◆ **PROBLEM DETAILS**: Among the lines below, a stretch begins at the one with "[46,30,152,46] Project Name" and ends at the one with "(155, 108) none". Repeat that stretch exactly, ends included.

◆ **EXTRACTED MATERIAL**:
________________________

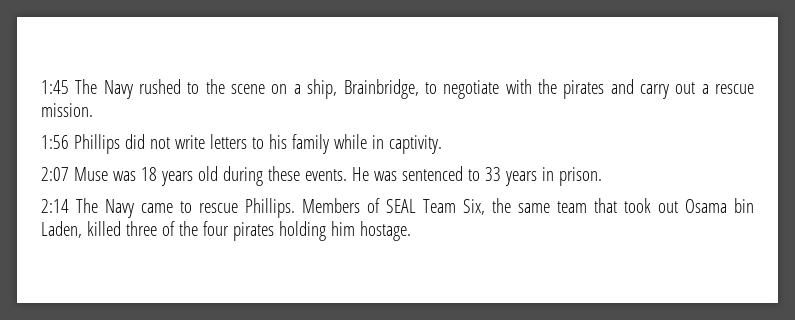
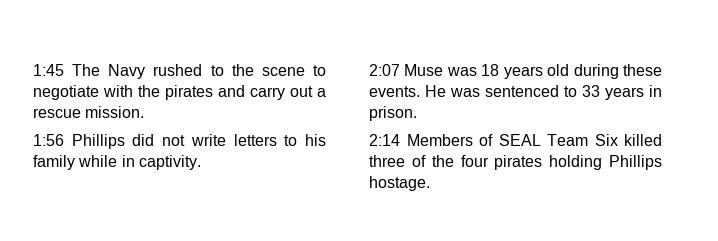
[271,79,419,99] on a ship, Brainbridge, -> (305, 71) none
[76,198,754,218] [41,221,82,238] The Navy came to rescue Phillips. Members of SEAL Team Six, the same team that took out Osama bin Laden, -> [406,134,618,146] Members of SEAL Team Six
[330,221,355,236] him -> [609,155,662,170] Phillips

________________________

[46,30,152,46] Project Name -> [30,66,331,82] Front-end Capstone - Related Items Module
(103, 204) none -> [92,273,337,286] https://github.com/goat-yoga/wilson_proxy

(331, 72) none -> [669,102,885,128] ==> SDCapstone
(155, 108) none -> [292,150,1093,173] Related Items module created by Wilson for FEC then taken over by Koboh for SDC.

________________________

◆ **REPLY**:
[46,30,152,46] Project Name -> [30,66,331,82] Front-end Capstone - Related Items Module
(103, 204) none -> [92,273,337,286] https://github.com/goat-yoga/wilson_proxy

(331, 72) none -> [669,102,885,128] ==> SDCapstone
(155, 108) none -> [292,150,1093,173] Related Items module created by Wilson for FEC then taken over by Koboh for SDC.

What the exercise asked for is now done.